Some games, however, Hebner was the only white Pirate on the field. As if he wasn’t already aware, umpire Shag Crawford pointed it out one night while both were stationed at third base.

“In-between pitches Shag comes up to me and says, ‘Hey Hebner, you better do good tonight. You’re the only white hope out here,’ ” Hebner said. “There were a few nights I was the only white guy out there. But it never bothered me one bit. Who cares? You go in that clubhouse and it was like the U.N. building. But we had 25 guys who could play.”

The race the Pirates were more focused on was for the pennant. They had an 11-game lead in the NL East in late July before losing 12 of 17 games between Aug. 6-22. They rallied to win five of six before the Sept. 1 game against the Phillies, the third of the series in a definitive homestand in which the Pirates would win eight of nine games. From Aug. 23 until Sept. 16, they won 18 of 23 to take a 9 1/2-game lead.

“We didn’t care what color you were,” Cash said, “and I’m sure Danny (Murtaugh) was thinking the same way.”

The Pirates’ all-minority lineup included five Black American players — Cash, Clines, Oliver, Stargell and right-handed pitcher Dock Ellis — and also had an international flavor that Sanguillen credits Jackie Robinson with helping to cultivate by visiting their countries.

“Jackie Robinson played winter ball in Cuba, Panama and Puerto Rico, so he did good work for us, too,” Sanguillen said. “You see how life works? Clemente was Puerto Rican, Jackie Hernandez was Cuban and me and Rennie Stennett are Panamanian.

“Roberto Clemente said to me, ‘Manny, I knew that some day they’re going to do i,t but I’m happy that I’m here. It makes me feel good that I play for the Pirates.’ ”

The lineup was the result of some unusual personnel decisions made by Murtaugh, who had won the 1960 World Series and would lead the club to another world championship in ‘71.

Murtaugh started the 22-year-old Stennett at second base and in the leadoff spot. Cash started at third base, a position he played just 41 times in his 12-year career, as opposed to 1,330 appearances at second. Hernandez played shortstop, where Alley started 97 games.

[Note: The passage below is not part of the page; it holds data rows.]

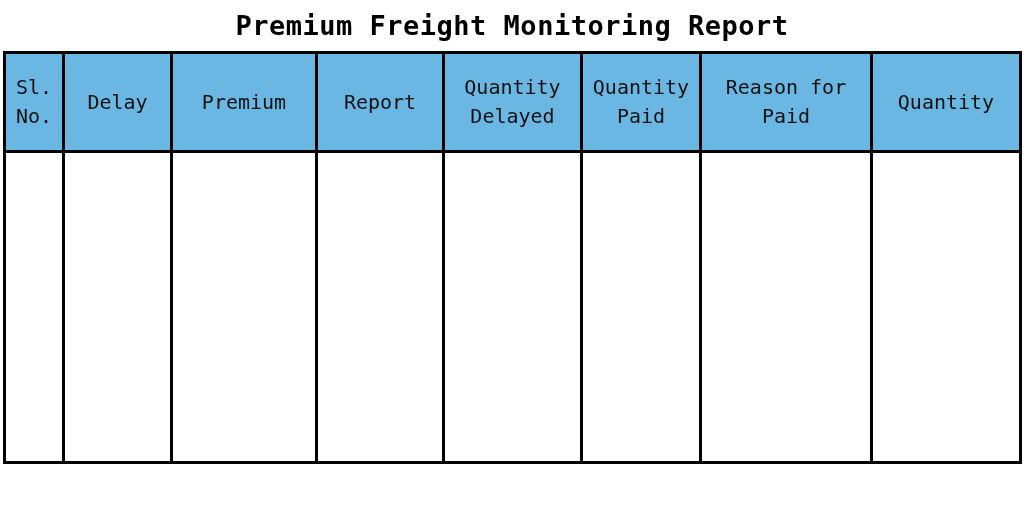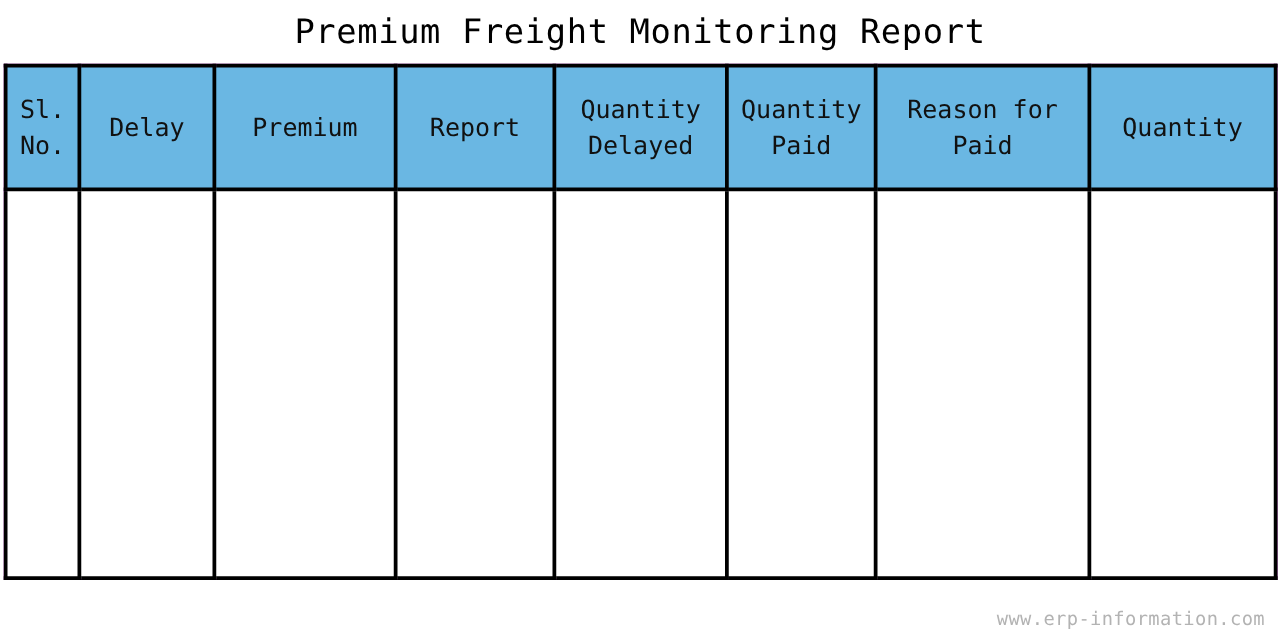"Premium Freight Monitoring Report" .report-title { font-weight: normal -> bold }
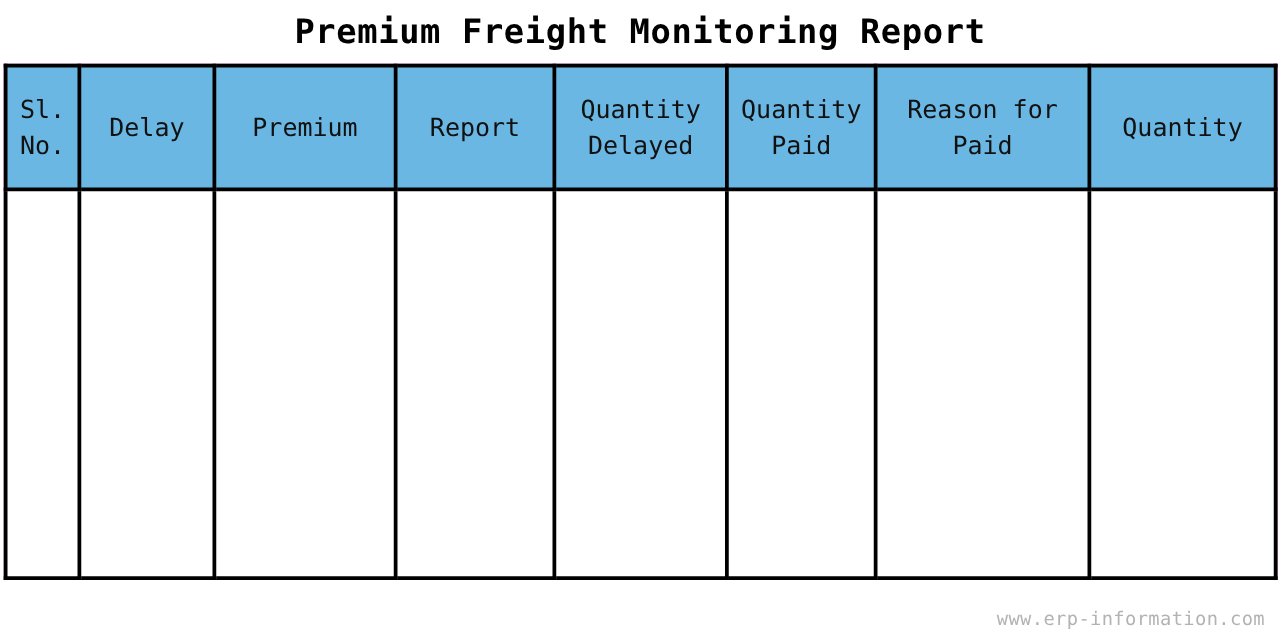"Sl. No." .report-table { background: #a21caf -> #ef4444 }
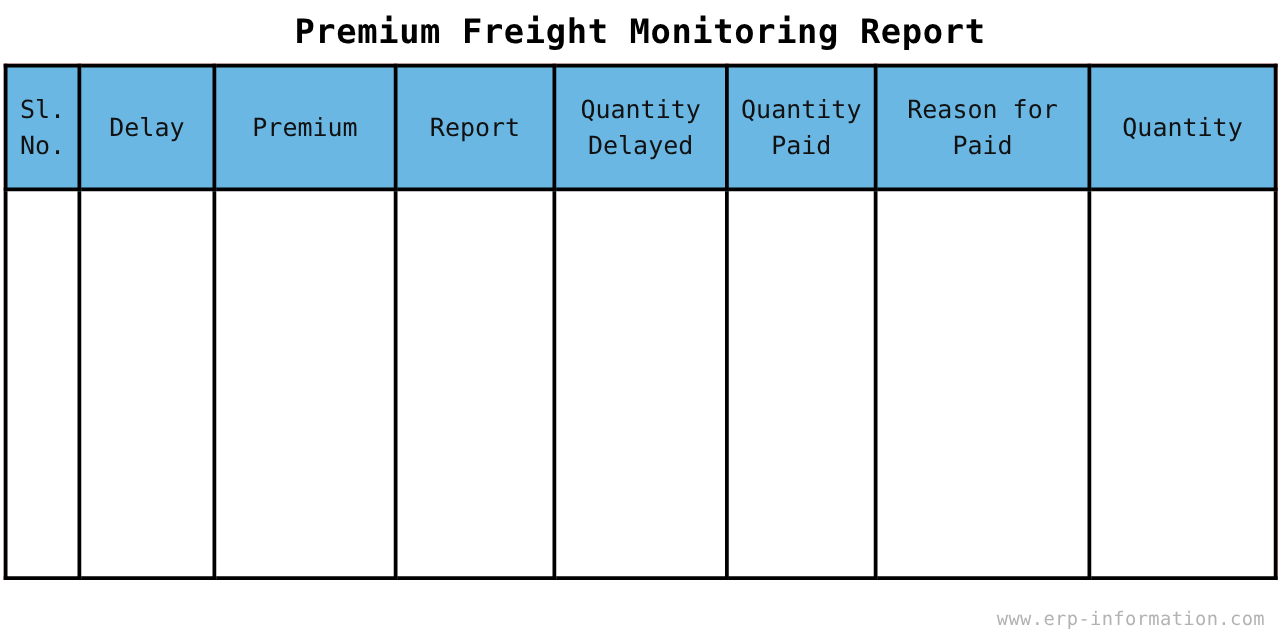"www.erp-information.com" div.watermark { html: <div>www.erp-information.com</div> -> none }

That Oliver, who started 112 games in center, played first base allowed Clines to play center. The fact that Oliver, a left-handed hitter, was in the game at all defied conventional baseball wisdom. The Phillies started lefty pitcher Woodie Fryman, which typically would have meant the right-handed hitting Bob Robertson would have been in the lineup.

“I always faced the left-handers. I was looking for my name (in the posted lineup), and it wasn’t up there. I was a little upset,” said Robertson, who started 126 games at first base that season and was nonetheless happy for his teammates who were a part of the historic lineup. “Once I realized what this was all about, I thought it was great for baseball. I thought it was good for the Black players to have something like that and to go out on the field as a unit.

“They were losing and then they came back and won that game, and the pride that it instilled in each and every one of those players, I think that was a wonderful thing. It was a part of the history of baseball and I’m glad I was part of it. Now, did Danny actually know what he was doing? I don’t know.”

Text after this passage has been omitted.